Rockefeller, like his late brother Nelson, had been an irritating and self-interested apologist for the military junta. (Rockefeller retainer Henry Kissinger had actually given the generals a “green light” for their illegal and mostly clandstine rampage at the beginning, in 1976.) Going back to the hotel that night the motorcade carrying Senator’s party and the press had to move gingerly in a drizzling rain around the disturbances, which gave the evening a particularly sad cast.

Following a visit with Alfonsin, Senator Kennedy traveled to the Argentina province of La Rioja (which he repeatedly called “La Roija,” to the enjoyment of his hosts) to give homage to Mons. Enrique Angelelli, the progresive Catholic bishop killed in 1976 by the military in a staged car accident. Angelelli was himself a profile in courage, staying in the province as death squads murdered his priests, then came for him, while the Church heirarchy in Buenos Aires issued mute protests.

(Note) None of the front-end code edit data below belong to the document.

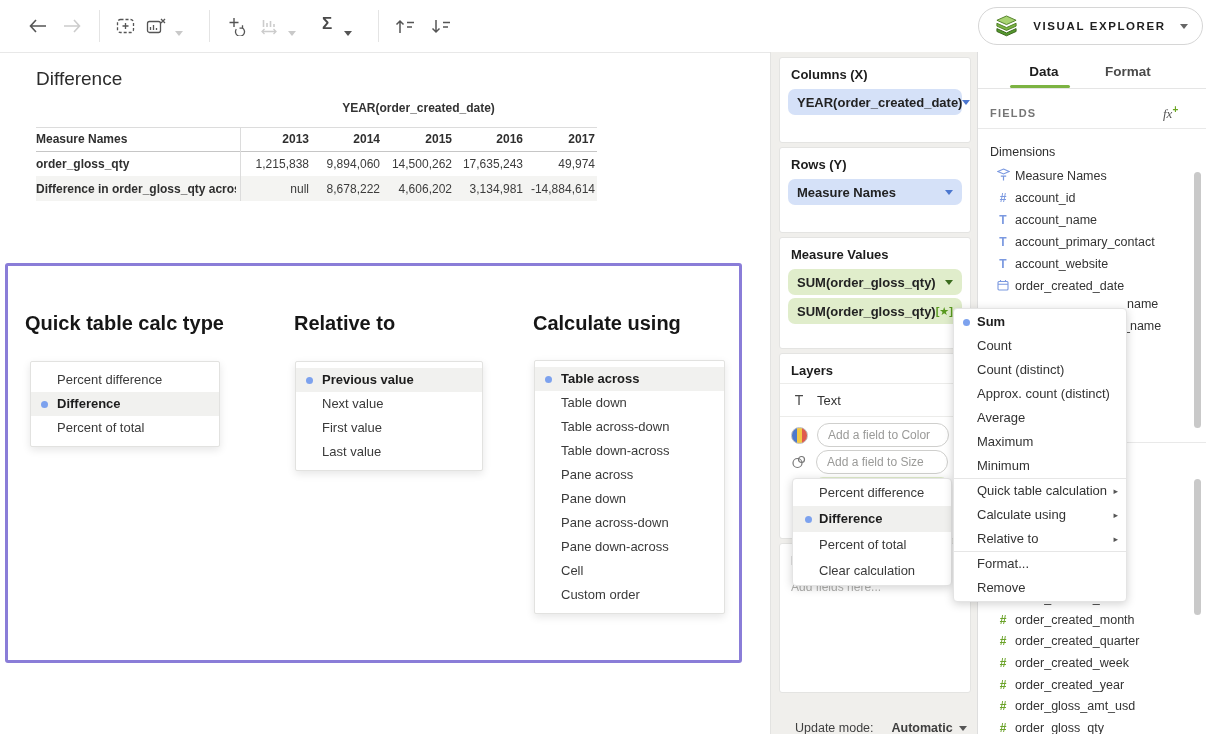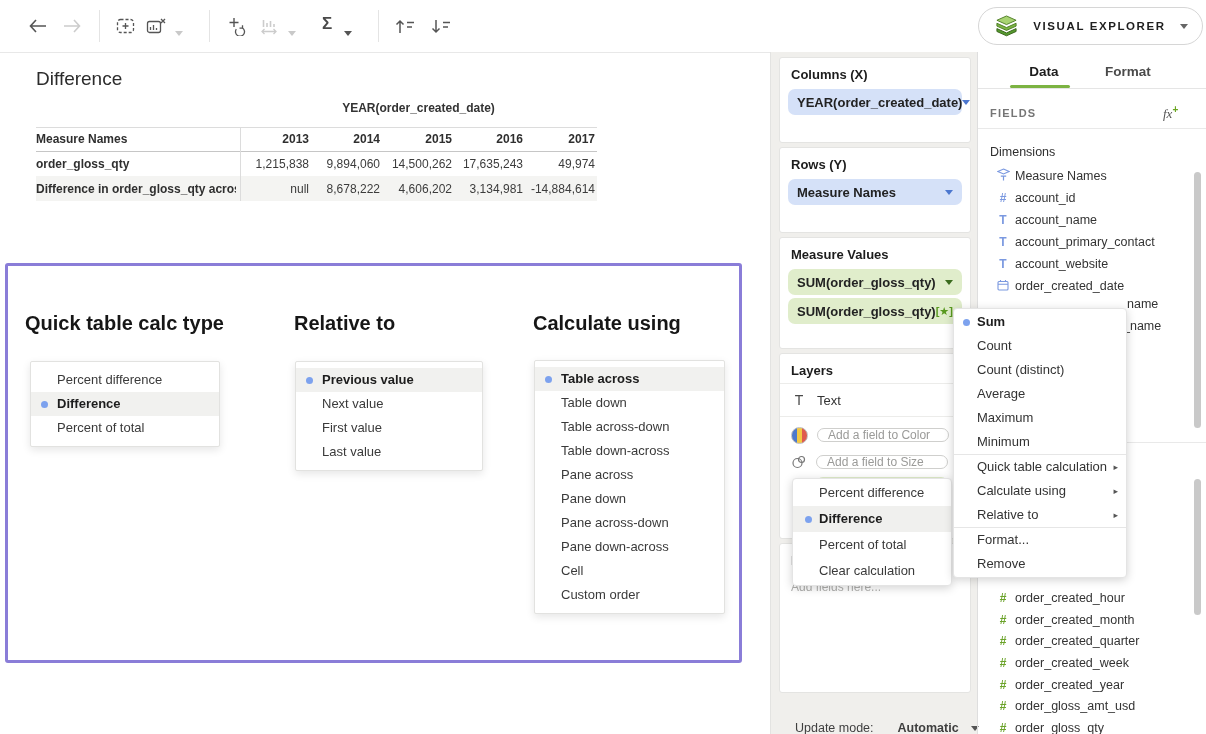--- a/index.html
+++ b/index.html
@@ -419,6 +419,7 @@
     <div class="m-item sel"><span class="dot"></span><span>Sum</span></div>
     <div class="m-item">Count</div>
     <div class="m-item">Count (distinct)</div>
+    <div class="m-item">Approx. count (distinct)</div>
     <div class="m-item">Average</div>
     <div class="m-item">Maximum</div>
     <div class="m-item">Minimum</div>

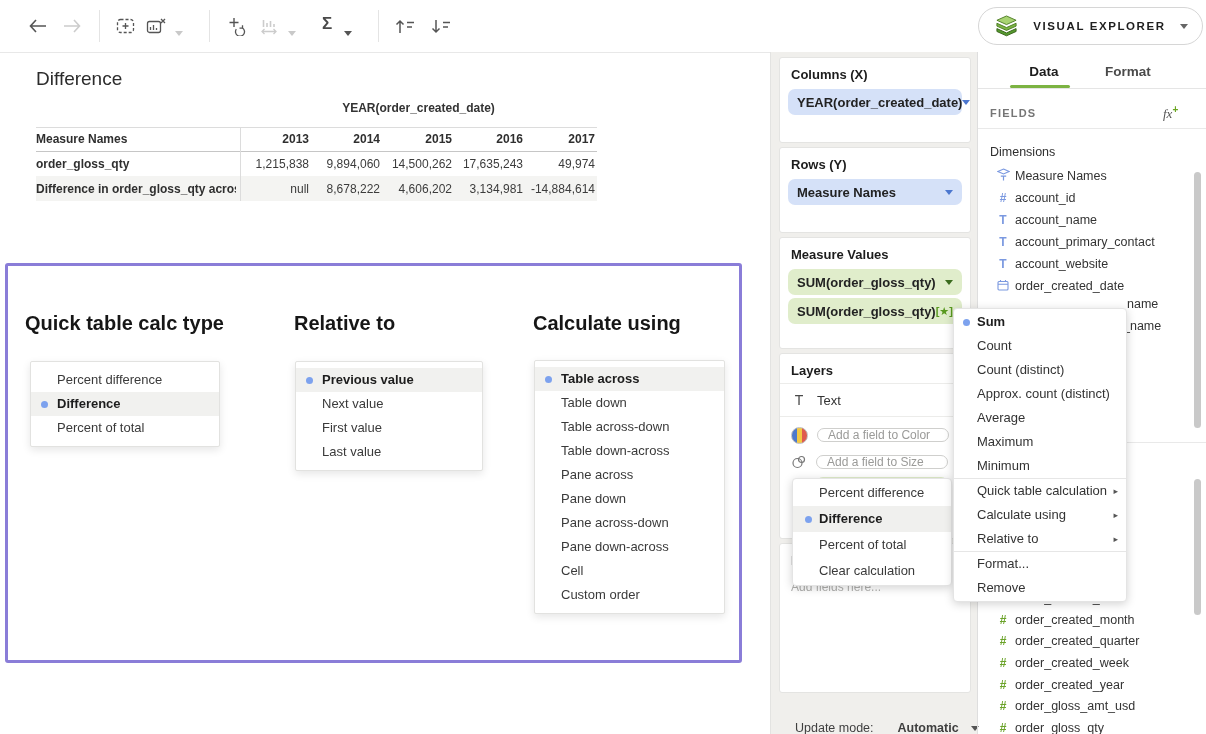--- a/index.html
+++ b/index.html
@@ -53,7 +53,7 @@
   .lay-div{position:absolute;left:0;width:100%;height:1px;background:#ececea;}
   .lay-row{position:absolute;left:0;width:100%;display:flex;align-items:center;}
   .ticon{width:16px;text-align:center;font-size:14px;color:#4a4a4a;}
-  .fld-input{height:14px;border:1px solid #cfcfcd;border-radius:12px;background:#fff;font-size:12px;
+  .fld-input{height:24px;border:1px solid #cfcfcd;border-radius:12px;background:#fff;font-size:12px;
              color:#555;padding:0 10px;box-sizing:border-box;outline:none;width:132px;
              font-family:"Liberation Sans",sans-serif;}
   .fld-input::placeholder{color:#9a9a98;}

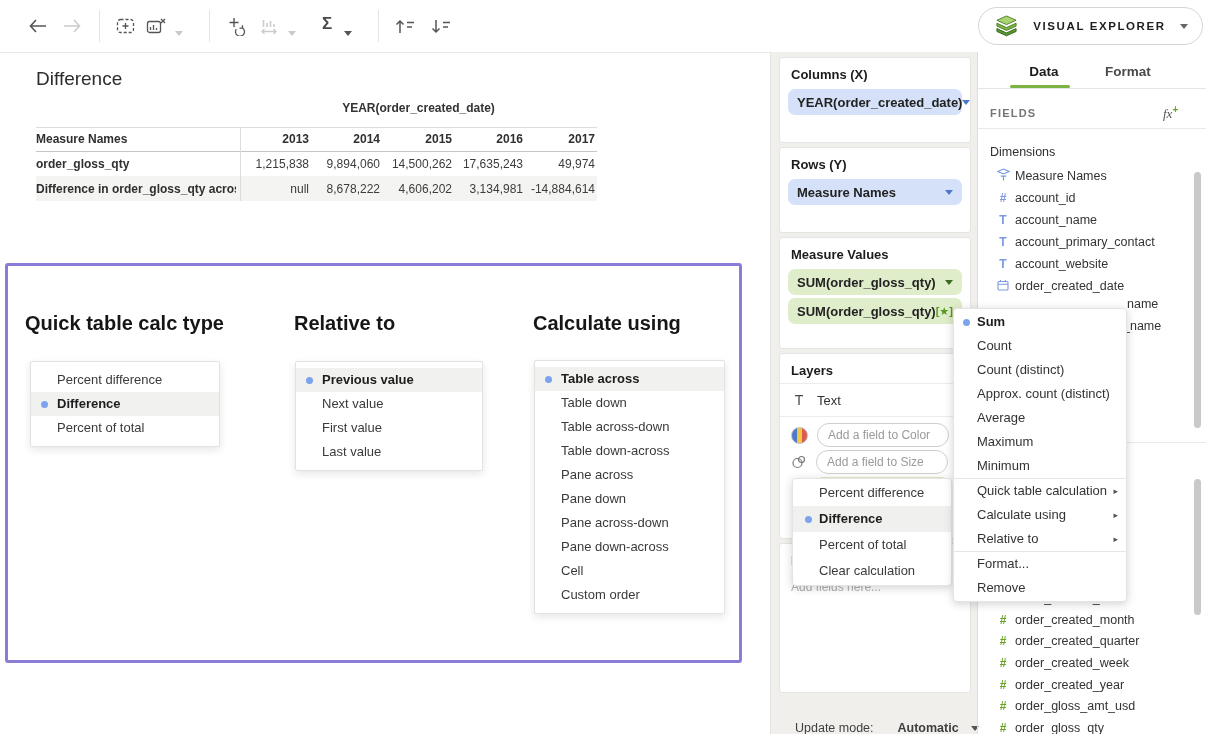--- a/index.html
+++ b/index.html
@@ -60,7 +60,7 @@
   .color-ic{width:15px;height:15px;border-radius:50%;border:1px solid #bdbdbd;
             background:linear-gradient(90deg,#4d79cc 0 34%,#f2c744 34% 66%,#df5a4e 66% 100%);}
   .placeholder-txt{font-size:12px;color:#b0b0ae;}
-  .update-row{left:795px;top:721px;font-size:12.5px;color:#3f3f3f;display:flex;align-items:center;gap:12px;}
+  .update-row{left:795px;top:721px;font-size:12.5px;color:#3f3f3f;display:flex;align-items:center;gap:6px;}
 
   
   .side-border{left:977px;top:52px;width:1px;height:682px;background:#dedede;}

Then-Gov. Carlos S. Menem, at the time a “reformist” Peronist and later a successful candidate for president, tried to dominate the Kennedy stay in La Rioja, staging a big parade complete with brass band as the senator arrived in the capital. That night Menem hosted the senator and his sisters Jean and Pat in a raucous private party.

The scene was pure Fellini a la gaucho. After several drinks, Menem–a short man with long hair and sideburns–hoisted an ornate sword, waving it unsteadily about his head, alleging how if it were up to him he’d travel with Kennedy the next day to Santiago to fight Captain General Pinochet. The patent bathos had the Kennedy sisters rolling their eyes, while the senator somewhat uncomfortably eyed the gesticulating Menem and his gleaming weapon. (Later, as president, Menem pardoned the Argentine generals imprisoned under Alfonsin, against Kennedy’s advice and strong, if private, pleadings.)

After dinner that night Kennedy aide Greg Craig worked long, tense hours negotiating with Menem, the Alfonsin government (the real local human rights champions) and Chilean authorities how the Senator, his party and the media were going to get to Santiago. The next morning we loaded into two small planes and took the harrowing trip over the Andes.

Upon arrival, the pinochetists were well-armed with eggs and insults while the police looked on passively. (Former Foreign Minister and Kennedy friend Gabriel Valdez, his clothes splattered with eggs, greeted the senator at the airport, as a pro-government mob howled outside.) Later, Kennedy got the last word, when he repeated on several occasions, “I am not an enemy of the Chilean people but I am an enemy of torture, kidnappings, killings and arbitrary arrests.”

Several years after Kennedy’s trip, when I worked with the National Democratic Institute headed by Walter Mondale, we found that the senator’s staff tried to accomodate every worthy dissident and human rights champion from the region in meetings with him. Many of the photos most treasured back home were taken with Senator Kennedy in his office. (Go to Paraguay even today, to the office of then-crusading anti-Stroessner newspaper publisher Aldo Zuccolillo, and you will see a cherished 20-year-old photo of him and Kennedy.)

Later I joined the staff of Senate Majority Whip Alan Cranston (the person who had the original idea of mandating an annual State Department human rights report) as his senior defense and foreign policy aide. There there was no greater friend of Latin American democracy and its still haunted and too often hunted democrats than Edward M. Kennedy.

When Senator Cranston sponsored a Capitol Hill staff caucus on indigenous peoples, it was usually attended by someone from his office, lawyer Gare Smith of Senator Kennedy’s, and Katy Moran representing Illinois Republican Representative John Porter.

Senator Cranston’s last legislative act, getting the part of the “Cranston Amendment” mandating that the annual human rights report include a section on indigenous peoples, was signed into law by President George H.W. Bush, after Senator Kennedy heartily endorsed it.

There have been many accolades heard about Massachusett’s senior senator in the past week, but none can surpass a mere recounting of democrat Ted Kennedy’s works in the region, and the huge void that is left now that he is gone.